O presidente dos Estados Unidos, Donald Trump, alegou nesta segunda-feira (23) ter instruído a suspensão de ataques à infraestrutura energética do Irã por cinco dias, justificando a decisão com a ocorrência de "conversas muito boas e produtivas" em andamento. Contudo, uma fonte iraniana, conforme reportado pela agência estatal Press TV, refutou qualquer contato direto ou indireto com Trump, afirmando que o presidente estadunidense teria recuado após ser advertido de que o Irã retaliaria com ataques a usinas de energia em toda a Ásia Ocidental.
Declarações de Donald Trump
Em sua declaração divulgada em rede social, Trump informou que, "com base no teor e no tom dessas conversas aprofundadas, detalhadas e construtivas, que continuarão ao longo da semana", ele havia instruído as forças armadas a "adiar todos e quaisquer ataques militares contra usinas de energia e infraestrutura energética iranianas por um período de cinco dias, sujeito ao sucesso das reuniões e discussões em andamento".
Versão Iraniana e Contexto das Tensões
A versão iraniana, que contradiz a narrativa de Trump sobre negociações, sugere que a suspensão dos ataques foi resultado de uma advertência iraniana sobre retaliação. Essa tensão é contextualizada por um ultimato anterior de Trump, dado no sábado (21), para que o Irã abrisse o Estreito de Ormuz em até 48 horas, sob ameaça de ataques a diversas usinas elétricas iranianas, começando pela maior. É relevante notar que ataques a infraestruturas civis, como redes elétricas, são proibidos pelo direito internacional.
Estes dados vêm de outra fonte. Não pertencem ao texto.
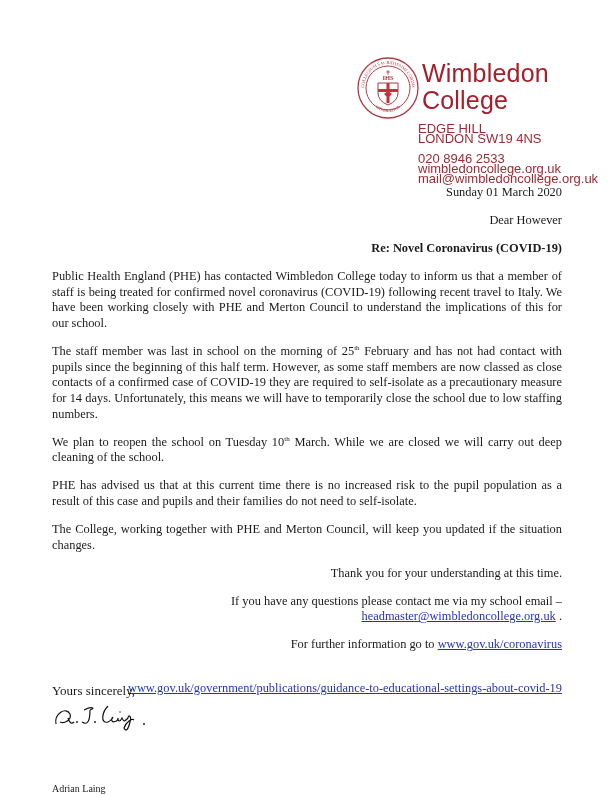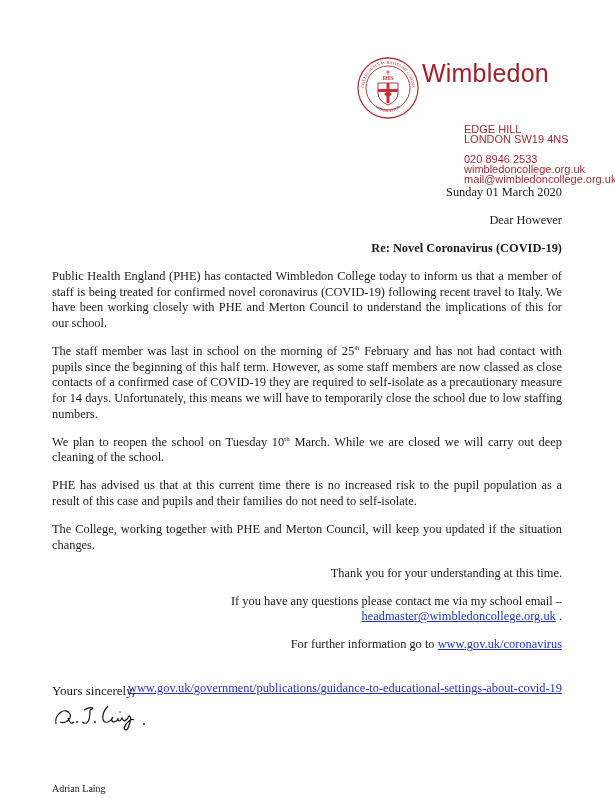--- a/index.html
+++ b/index.html
@@ -58,6 +58,7 @@
   </svg>
   <div class="wordmark">
     <div>Wimbledon</div>
+    <div>College</div>
   </div>
   <div class="address">
     <div>EDGE HILL</div>

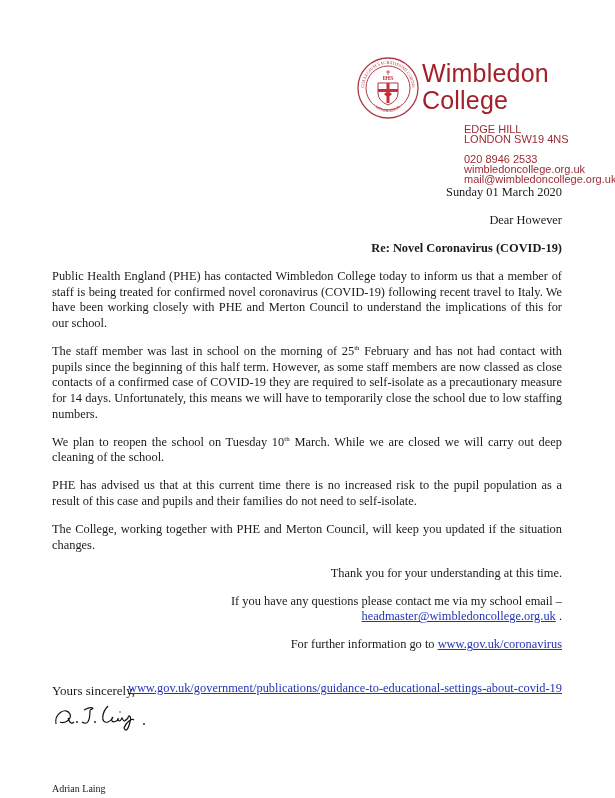--- a/index.html
+++ b/index.html
@@ -18,7 +18,7 @@
     .address {
       position: absolute; left: 62px; top: 68px;
       font-family: "Liberation Sans", "DejaVu Sans", sans-serif;
-      color: #9b2b33; font-size: 11px; line-height: 10px; margin-left: 46px;
+      color: #9b2b33; font-size: 13px; line-height: 10px;
     }
     .address .gap { height: 10px; }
Ameaças e Alegações da Guarda Revolucionária Iraniana
O Corpo da Guarda Revolucionária Islâmica (IRGC) do Irã emitiu um comunicado no domingo (22), alegando que os EUA e Israel já atacaram cinco instalações de infraestrutura hídrica iranianas, incluindo a usina de dessalinização da Ilha de Qeshm. O IRGC destacou que não retaliou ataques anteriores a hospitais, centros de assistência e escolas, mas advertiu sobre futuras ações.
A Guarda Revolucionária afirmou categoricamente que, caso os EUA ataquem a cadeia de suprimentos de eletricidade do Irã, retaliará atacando a cadeia de suprimentos de eletricidade norte-americana. Adicionalmente, as empresas de energia na região que possuam acionistas dos EUA seriam destruídas, e as centrais elétricas de países que abrigam bases americanas seriam consideradas alvos legítimos. O IRGC reiterou sua determinação em responder a ameaças no mesmo nível para estabelecer dissuasão, desafiando o conhecimento dos EUA sobre suas capacidades, as quais, segundo a guarda, seriam testemunhadas em um possível campo de batalha.